> Required work
When you have gone through the entries below, state how many lines include the word "foxy" and write nothing else.

[Extracted data entries]
*** Begin section ***
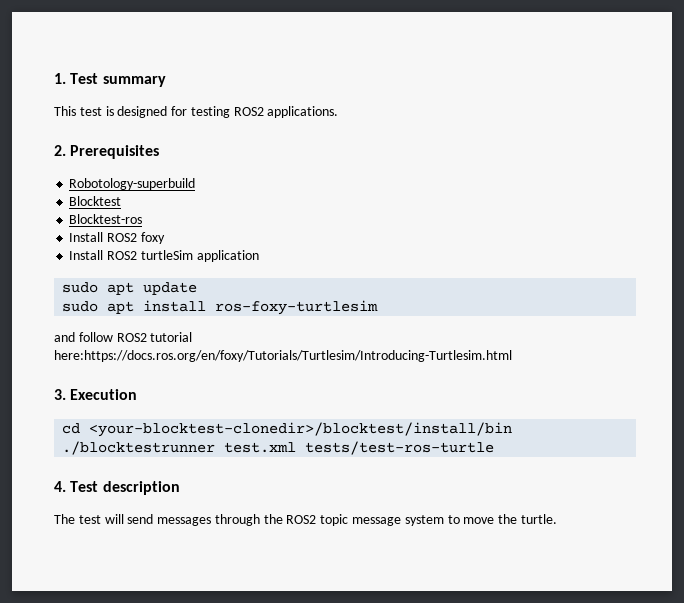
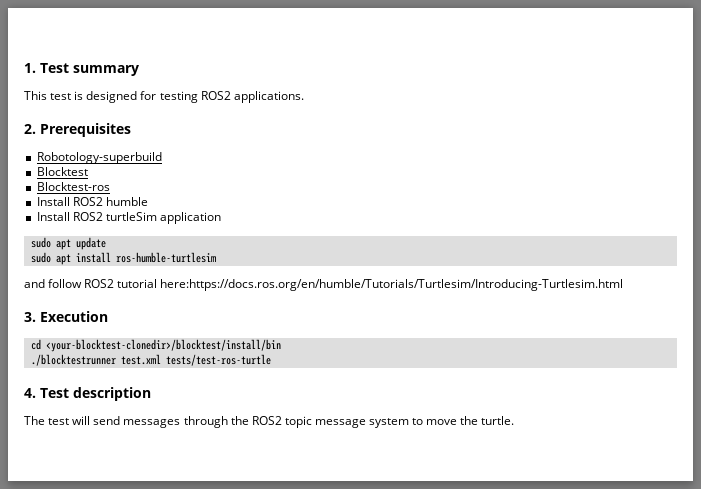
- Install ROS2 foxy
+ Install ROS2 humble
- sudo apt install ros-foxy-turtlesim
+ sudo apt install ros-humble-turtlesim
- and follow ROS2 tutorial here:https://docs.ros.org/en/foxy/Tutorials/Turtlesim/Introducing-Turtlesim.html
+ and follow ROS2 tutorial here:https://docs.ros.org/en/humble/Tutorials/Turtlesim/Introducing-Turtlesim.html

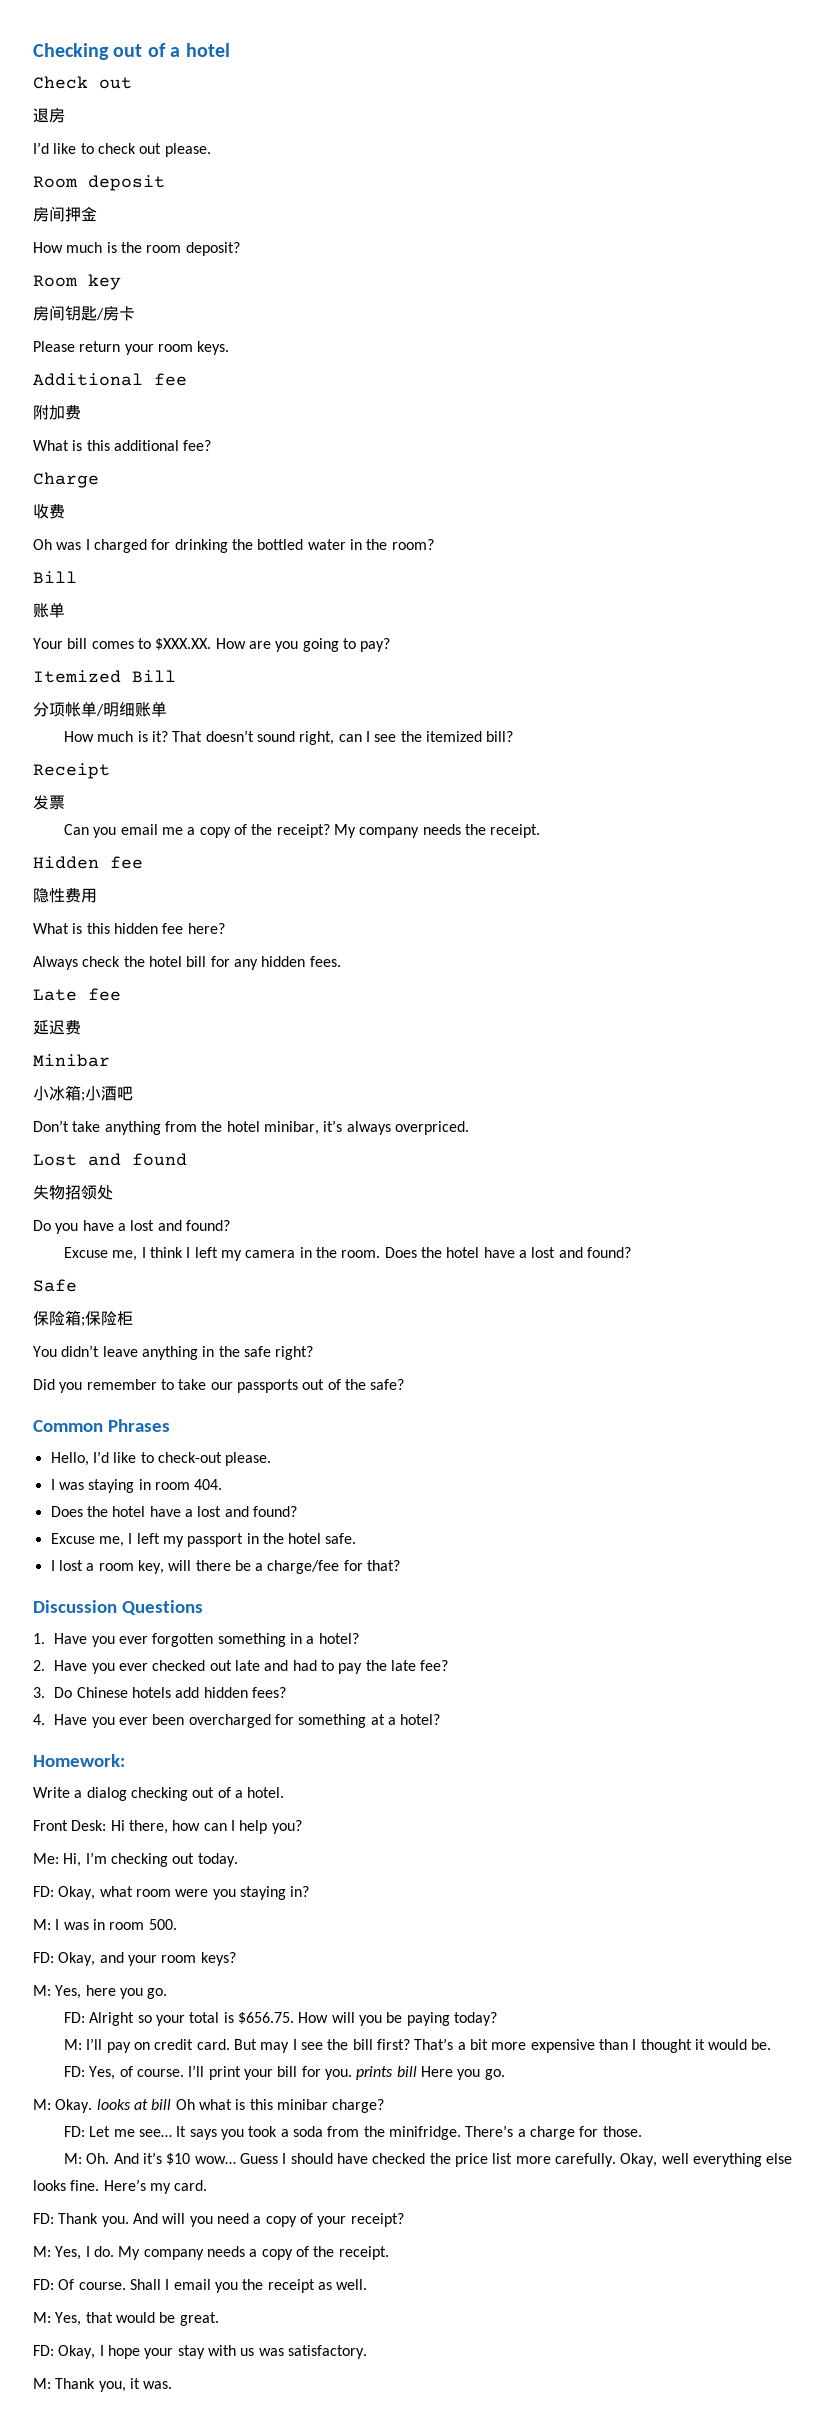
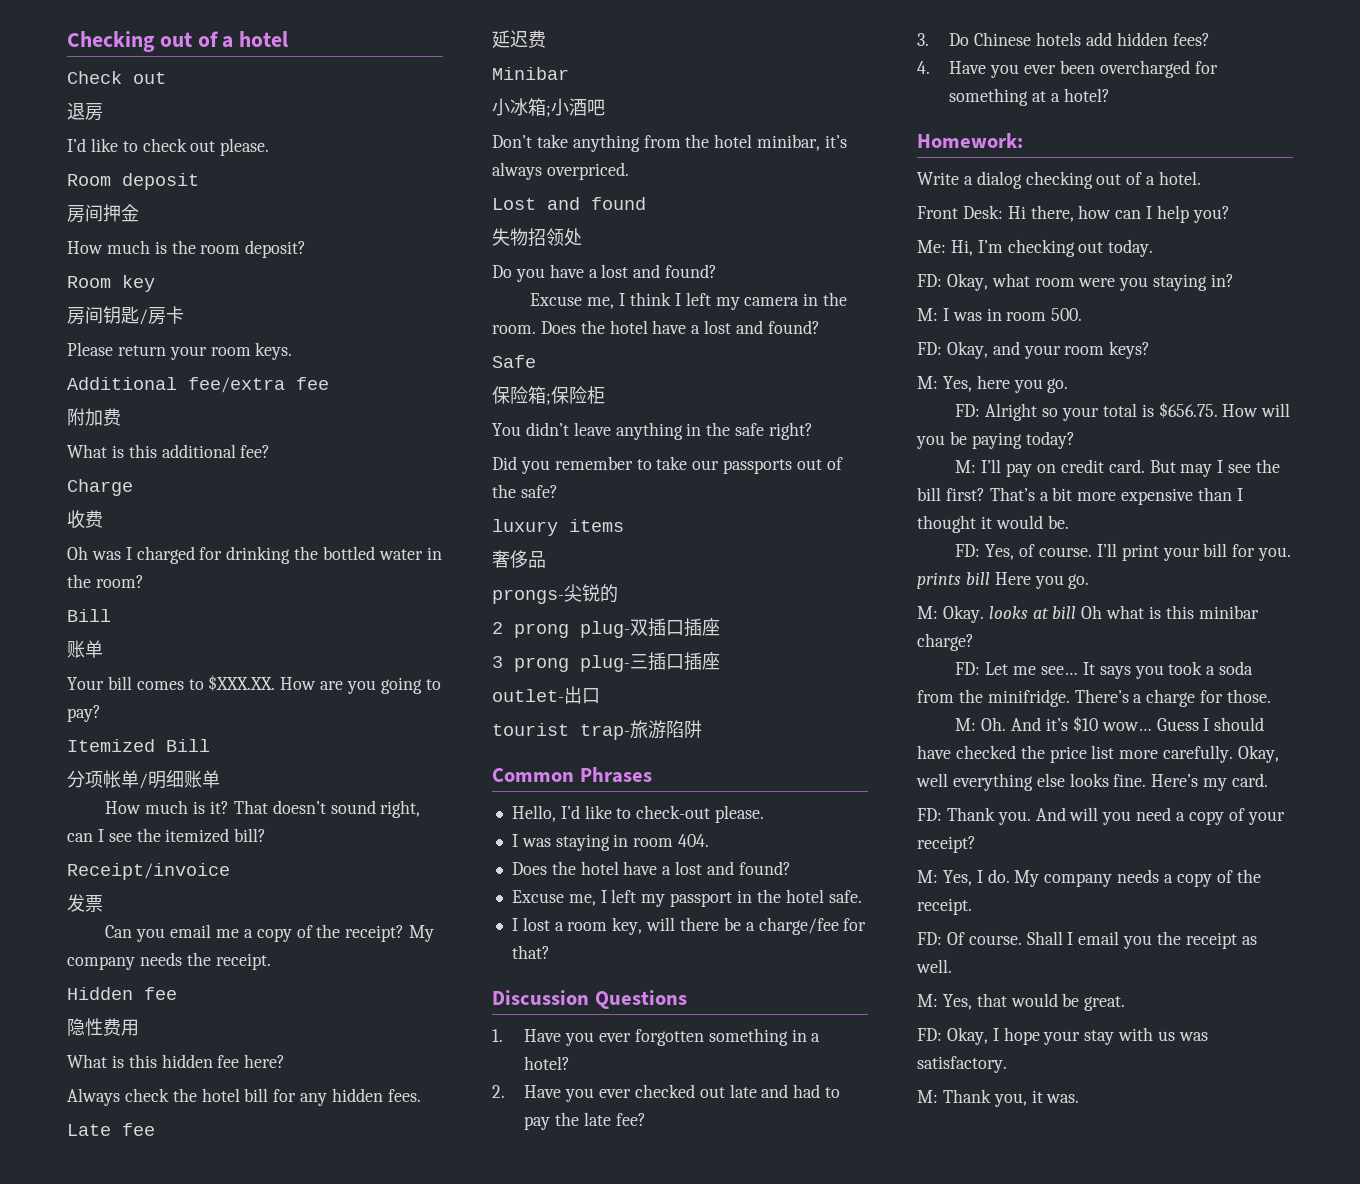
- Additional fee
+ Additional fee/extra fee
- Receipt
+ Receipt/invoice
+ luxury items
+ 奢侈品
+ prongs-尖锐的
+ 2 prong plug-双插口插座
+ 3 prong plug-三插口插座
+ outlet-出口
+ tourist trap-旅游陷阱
*** End section ***
> Problem solution
3